Get access to everything we publish when you sign up for Outside+.
I recently took part in a 5.5K race and although the course left a lot to be desired, my overall experience was great. 5.5K is a pretty random distance and doesn’t even make a round mileage, like an 8K (5-miler), so it’s hard to know exactly why the organizers chose it, aside from the fact they could use the tagline ‘110%.’
However, despite the odd distance, I loved it. And it seems that stepping away from the traditional 5K, 10K, half and full marathon distances is a trend that is set to continue.
The best thing about running a random distance for the first time? An automatic distance PR! It also means you can run for fun without stressing so much about your finish time, because no one will ever ask what your 5.5K race time is. Unless you run the same race every year, you have nothing to really compare your finish time to.
London is hosting a 10-miler—the first big event of that distance—later this month. It follows in the footsteps of the already popular Army 10-Miler and Cherry Blossom races in Washington D.C., and the Lighthouse Race in Wisconsin. I’m keen to test out this distance, given that the 10-mile mark in each half marathon I’ve raced is the point where I think, I sort of wish I could stop now. When I’m out running, 10 miles in my happy distance and my sweet spot, so I’m keen to try it in a race setting.

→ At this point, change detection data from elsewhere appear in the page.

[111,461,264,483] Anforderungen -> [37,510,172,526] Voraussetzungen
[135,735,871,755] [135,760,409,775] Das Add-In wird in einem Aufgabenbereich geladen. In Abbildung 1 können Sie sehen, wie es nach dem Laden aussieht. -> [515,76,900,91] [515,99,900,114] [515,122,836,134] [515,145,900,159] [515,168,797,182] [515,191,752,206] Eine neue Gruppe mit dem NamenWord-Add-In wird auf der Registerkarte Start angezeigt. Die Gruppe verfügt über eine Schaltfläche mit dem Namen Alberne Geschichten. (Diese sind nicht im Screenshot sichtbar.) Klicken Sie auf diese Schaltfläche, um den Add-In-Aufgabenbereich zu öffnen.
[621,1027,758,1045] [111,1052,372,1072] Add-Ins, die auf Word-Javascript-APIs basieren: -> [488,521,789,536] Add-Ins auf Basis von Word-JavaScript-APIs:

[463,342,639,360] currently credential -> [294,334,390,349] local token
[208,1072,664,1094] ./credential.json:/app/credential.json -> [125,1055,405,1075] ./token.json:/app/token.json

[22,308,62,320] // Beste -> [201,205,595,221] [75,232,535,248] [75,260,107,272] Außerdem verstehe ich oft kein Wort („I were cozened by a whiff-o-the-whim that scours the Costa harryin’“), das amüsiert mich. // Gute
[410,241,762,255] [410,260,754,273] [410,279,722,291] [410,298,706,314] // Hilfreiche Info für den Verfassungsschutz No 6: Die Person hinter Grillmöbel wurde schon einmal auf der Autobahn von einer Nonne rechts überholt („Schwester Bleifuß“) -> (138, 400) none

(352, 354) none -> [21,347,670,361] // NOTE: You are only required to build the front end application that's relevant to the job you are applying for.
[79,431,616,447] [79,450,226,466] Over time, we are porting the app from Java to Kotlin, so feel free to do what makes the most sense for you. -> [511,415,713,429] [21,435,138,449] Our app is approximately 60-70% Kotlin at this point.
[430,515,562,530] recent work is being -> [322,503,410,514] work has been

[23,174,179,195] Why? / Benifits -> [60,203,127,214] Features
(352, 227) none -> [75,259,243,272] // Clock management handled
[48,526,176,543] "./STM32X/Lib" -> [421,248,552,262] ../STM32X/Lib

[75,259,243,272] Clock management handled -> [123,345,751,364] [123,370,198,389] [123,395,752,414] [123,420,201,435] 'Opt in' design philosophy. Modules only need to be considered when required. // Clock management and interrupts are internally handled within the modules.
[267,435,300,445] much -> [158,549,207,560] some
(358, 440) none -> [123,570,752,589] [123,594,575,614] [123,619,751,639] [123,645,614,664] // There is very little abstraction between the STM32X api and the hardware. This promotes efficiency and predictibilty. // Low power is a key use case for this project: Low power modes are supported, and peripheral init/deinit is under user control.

The mile distance is also making a comeback. Since Roger Bannister broke the four-minute mile for the first time in 1954, this distance has fallen to the wayside somewhat. However, with large 1-mile races in London, New York and Pittsburg already firmly on the racing schedule, it is a great race to test your full throttle speed at. You can do anything for a mile, right?
With less pleasing whole number distances, the Bay to Breakers 7.46-miler is probably the biggest 12K race in the world, and as such is known to be a party through the streets of San Francisco. Similarly, the Honolulu based 8.15-mile Great Aloha Run sounds like a dream. Did someone say racecation?
Often, the random race distances are featured as part of a less traditional race format, such as an obstacle course, a paint run or my personal favorite upcoming race: Run for Champagne. These races do a great job of mixing things up in your running schedule and remind you of how much fun running is.
If running 26.2 miles isn’t quite enough for you, you could always search out a longer distance; such as the Comrades (56 miles), the 155-mile Marathon des Sables or the North Face 50K (31.1 miles). They make for an even more epic tale!